Every record is to be restated exactly, with nothing left out.

▸ **Structured diff data**:
————————

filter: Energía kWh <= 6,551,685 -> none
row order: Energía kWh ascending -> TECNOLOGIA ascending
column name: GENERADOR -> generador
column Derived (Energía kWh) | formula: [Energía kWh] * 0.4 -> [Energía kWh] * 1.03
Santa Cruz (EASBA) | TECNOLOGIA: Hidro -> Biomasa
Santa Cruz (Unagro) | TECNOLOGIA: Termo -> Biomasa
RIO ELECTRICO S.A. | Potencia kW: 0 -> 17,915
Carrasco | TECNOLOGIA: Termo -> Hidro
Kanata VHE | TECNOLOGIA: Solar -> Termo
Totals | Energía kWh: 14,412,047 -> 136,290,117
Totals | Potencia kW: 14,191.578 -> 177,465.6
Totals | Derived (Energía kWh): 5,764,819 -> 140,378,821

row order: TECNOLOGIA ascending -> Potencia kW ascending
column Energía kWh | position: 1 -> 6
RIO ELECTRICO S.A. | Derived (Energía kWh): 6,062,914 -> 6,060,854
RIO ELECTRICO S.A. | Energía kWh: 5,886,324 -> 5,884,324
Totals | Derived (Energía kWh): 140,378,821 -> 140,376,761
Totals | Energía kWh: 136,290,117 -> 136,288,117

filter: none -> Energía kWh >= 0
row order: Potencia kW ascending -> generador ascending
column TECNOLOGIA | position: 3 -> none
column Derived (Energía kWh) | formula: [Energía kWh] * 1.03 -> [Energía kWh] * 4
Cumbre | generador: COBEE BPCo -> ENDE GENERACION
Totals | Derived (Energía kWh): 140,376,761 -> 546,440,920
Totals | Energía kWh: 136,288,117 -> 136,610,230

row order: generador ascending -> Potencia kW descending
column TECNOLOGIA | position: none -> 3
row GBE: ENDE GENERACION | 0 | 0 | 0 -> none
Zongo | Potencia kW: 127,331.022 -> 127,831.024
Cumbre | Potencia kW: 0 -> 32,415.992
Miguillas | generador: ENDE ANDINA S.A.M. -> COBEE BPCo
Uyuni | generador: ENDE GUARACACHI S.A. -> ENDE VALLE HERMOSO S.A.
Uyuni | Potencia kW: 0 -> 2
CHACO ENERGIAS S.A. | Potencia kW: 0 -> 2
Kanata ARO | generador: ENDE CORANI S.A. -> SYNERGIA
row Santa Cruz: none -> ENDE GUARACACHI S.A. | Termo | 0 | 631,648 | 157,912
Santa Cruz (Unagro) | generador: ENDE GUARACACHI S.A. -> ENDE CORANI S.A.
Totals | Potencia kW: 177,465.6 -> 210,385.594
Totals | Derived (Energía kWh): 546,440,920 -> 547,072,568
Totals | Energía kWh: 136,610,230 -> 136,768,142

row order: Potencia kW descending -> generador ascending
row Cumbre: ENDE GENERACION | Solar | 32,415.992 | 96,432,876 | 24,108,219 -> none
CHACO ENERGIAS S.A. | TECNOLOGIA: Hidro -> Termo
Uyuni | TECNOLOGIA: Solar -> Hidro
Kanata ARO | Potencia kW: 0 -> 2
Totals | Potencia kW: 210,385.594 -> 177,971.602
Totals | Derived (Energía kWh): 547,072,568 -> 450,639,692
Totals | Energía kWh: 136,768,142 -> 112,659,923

————————

▸ **Solution to this task**:
filter: Energía kWh <= 6,551,685 -> none
row order: Energía kWh ascending -> TECNOLOGIA ascending
column name: GENERADOR -> generador
column Derived (Energía kWh) | formula: [Energía kWh] * 0.4 -> [Energía kWh] * 1.03
Santa Cruz (EASBA) | TECNOLOGIA: Hidro -> Biomasa
Santa Cruz (Unagro) | TECNOLOGIA: Termo -> Biomasa
RIO ELECTRICO S.A. | Potencia kW: 0 -> 17,915
Carrasco | TECNOLOGIA: Termo -> Hidro
Kanata VHE | TECNOLOGIA: Solar -> Termo
Totals | Energía kWh: 14,412,047 -> 136,290,117
Totals | Potencia kW: 14,191.578 -> 177,465.6
Totals | Derived (Energía kWh): 5,764,819 -> 140,378,821

row order: TECNOLOGIA ascending -> Potencia kW ascending
column Energía kWh | position: 1 -> 6
RIO ELECTRICO S.A. | Derived (Energía kWh): 6,062,914 -> 6,060,854
RIO ELECTRICO S.A. | Energía kWh: 5,886,324 -> 5,884,324
Totals | Derived (Energía kWh): 140,378,821 -> 140,376,761
Totals | Energía kWh: 136,290,117 -> 136,288,117

filter: none -> Energía kWh >= 0
row order: Potencia kW ascending -> generador ascending
column TECNOLOGIA | position: 3 -> none
column Derived (Energía kWh) | formula: [Energía kWh] * 1.03 -> [Energía kWh] * 4
Cumbre | generador: COBEE BPCo -> ENDE GENERACION
Totals | Derived (Energía kWh): 140,376,761 -> 546,440,920
Totals | Energía kWh: 136,288,117 -> 136,610,230

row order: generador ascending -> Potencia kW descending
column TECNOLOGIA | position: none -> 3
row GBE: ENDE GENERACION | 0 | 0 | 0 -> none
Zongo | Potencia kW: 127,331.022 -> 127,831.024
Cumbre | Potencia kW: 0 -> 32,415.992
Miguillas | generador: ENDE ANDINA S.A.M. -> COBEE BPCo
Uyuni | generador: ENDE GUARACACHI S.A. -> ENDE VALLE HERMOSO S.A.
Uyuni | Potencia kW: 0 -> 2
CHACO ENERGIAS S.A. | Potencia kW: 0 -> 2
Kanata ARO | generador: ENDE CORANI S.A. -> SYNERGIA
row Santa Cruz: none -> ENDE GUARACACHI S.A. | Termo | 0 | 631,648 | 157,912
Santa Cruz (Unagro) | generador: ENDE GUARACACHI S.A. -> ENDE CORANI S.A.
Totals | Potencia kW: 177,465.6 -> 210,385.594
Totals | Derived (Energía kWh): 546,440,920 -> 547,072,568
Totals | Energía kWh: 136,610,230 -> 136,768,142

row order: Potencia kW descending -> generador ascending
row Cumbre: ENDE GENERACION | Solar | 32,415.992 | 96,432,876 | 24,108,219 -> none
CHACO ENERGIAS S.A. | TECNOLOGIA: Hidro -> Termo
Uyuni | TECNOLOGIA: Solar -> Hidro
Kanata ARO | Potencia kW: 0 -> 2
Totals | Potencia kW: 210,385.594 -> 177,971.602
Totals | Derived (Energía kWh): 547,072,568 -> 450,639,692
Totals | Energía kWh: 136,768,142 -> 112,659,923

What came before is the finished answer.